◆ **Structured diff data**
=== Section Start ===
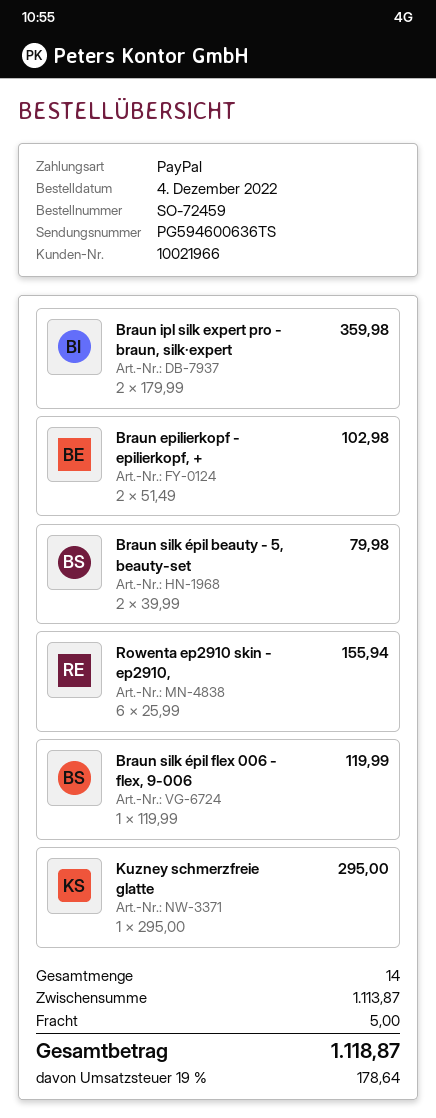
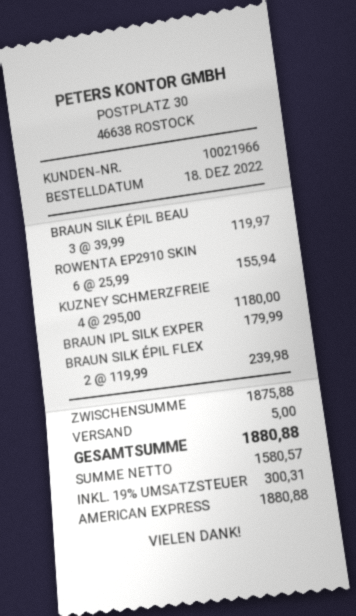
order date: 2022-12-04 -> 2022-12-18
payment method: PayPal -> American Express
Braun ipl silk expert pro - braun, silk·expert: 2 x 179.99 = 359.98 -> 1 x 179.99 = 179.99
Braun epilierkopf - epilierkopf, +: 2 x 51.49 = 102.98 -> none
Braun silk épil beauty - 5, beauty-set: 2 x 39.99 = 79.98 -> 3 x 39.99 = 119.97
Braun silk épil flex 006 - flex, 9-006: 1 x 119.99 = 119.99 -> 2 x 119.99 = 239.98
Kuzney schmerzfreie glatte: 1 x 295.00 = 295.00 -> 4 x 295.00 = 1180.00
subtotal: 1113.87 -> 1875.88
tax: 19% = 178.64 -> 19% = 300.31
total: 1118.87 -> 1880.88

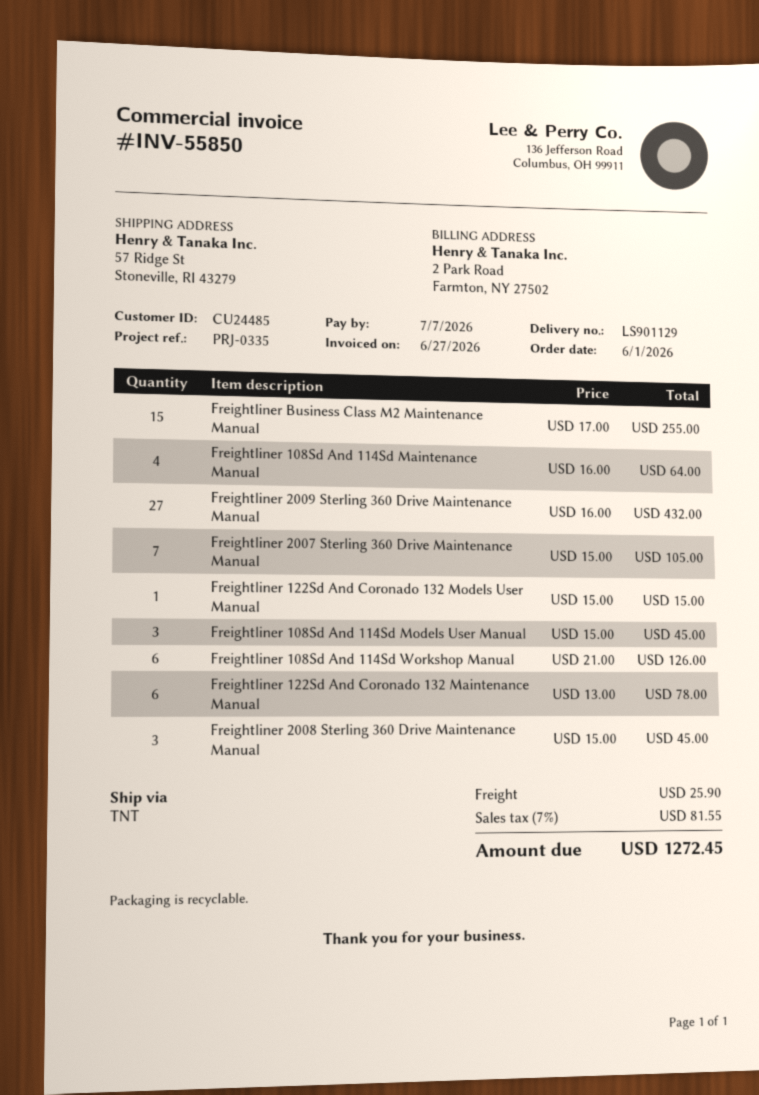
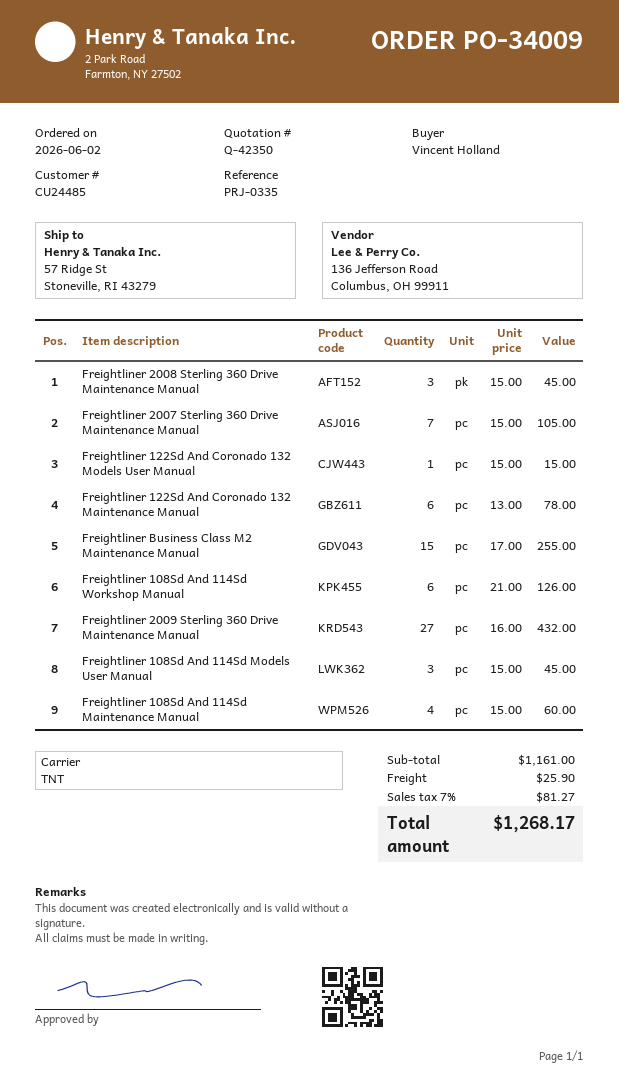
order date: 2026-06-01 -> 2026-06-02
Freightliner 108Sd And 114Sd Maintenance Manual: 4 x 16.00 = 64.00 -> 4 x 15.00 = 60.00
tax: 7% = 81.55 -> 7% = 81.27
total: 1272.45 -> 1268.17

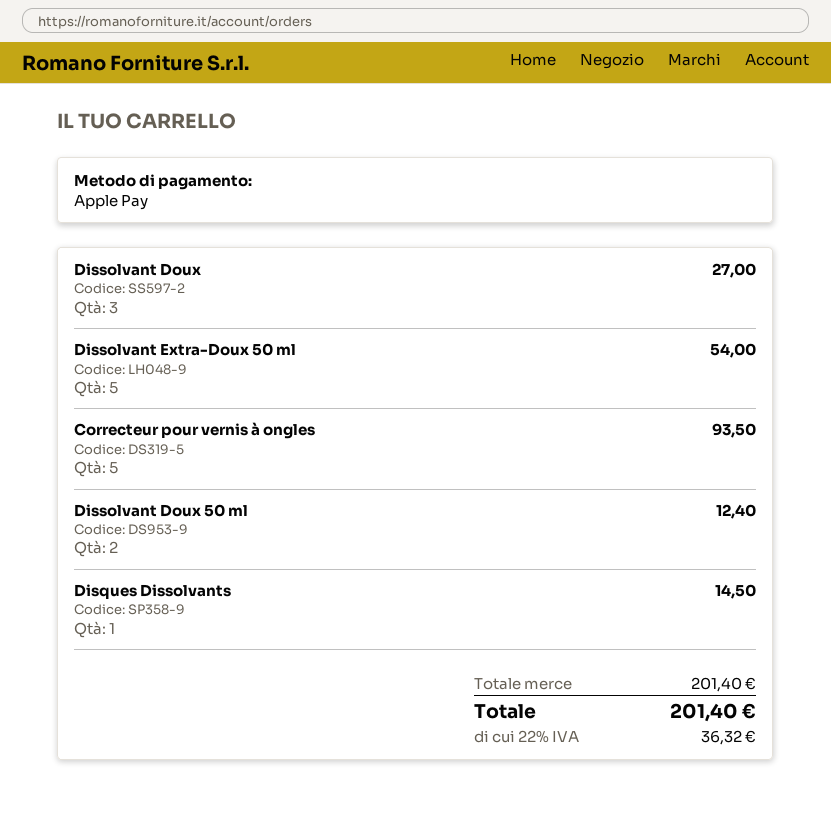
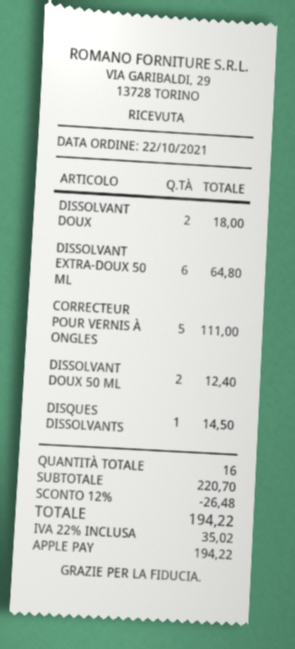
Dissolvant Doux: 3 for 27.00 -> 2 for 18.00
Dissolvant Extra-Doux 50 ml: 5 for 54.00 -> 6 for 64.80
Correcteur pour vernis à ongles: 5 for 93.50 -> 5 for 111.00
subtotal: 201.40 -> 220.70
discount: none -> 12% = 26.48
tax: 22% = 36.32 -> 22% = 35.02
total: 201.40 -> 194.22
=== Section End ===
◆ **What is needed**
No pictures should appear in the copy, and each record above is to be returned exactly.

◆ **Answer area**
order date: 2022-12-04 -> 2022-12-18
payment method: PayPal -> American Express
Braun ipl silk expert pro - braun, silk·expert: 2 x 179.99 = 359.98 -> 1 x 179.99 = 179.99
Braun epilierkopf - epilierkopf, +: 2 x 51.49 = 102.98 -> none
Braun silk épil beauty - 5, beauty-set: 2 x 39.99 = 79.98 -> 3 x 39.99 = 119.97
Braun silk épil flex 006 - flex, 9-006: 1 x 119.99 = 119.99 -> 2 x 119.99 = 239.98
Kuzney schmerzfreie glatte: 1 x 295.00 = 295.00 -> 4 x 295.00 = 1180.00
subtotal: 1113.87 -> 1875.88
tax: 19% = 178.64 -> 19% = 300.31
total: 1118.87 -> 1880.88

order date: 2026-06-01 -> 2026-06-02
Freightliner 108Sd And 114Sd Maintenance Manual: 4 x 16.00 = 64.00 -> 4 x 15.00 = 60.00
tax: 7% = 81.55 -> 7% = 81.27
total: 1272.45 -> 1268.17

Dissolvant Doux: 3 for 27.00 -> 2 for 18.00
Dissolvant Extra-Doux 50 ml: 5 for 54.00 -> 6 for 64.80
Correcteur pour vernis à ongles: 5 for 93.50 -> 5 for 111.00
subtotal: 201.40 -> 220.70
discount: none -> 12% = 26.48
tax: 22% = 36.32 -> 22% = 35.02
total: 201.40 -> 194.22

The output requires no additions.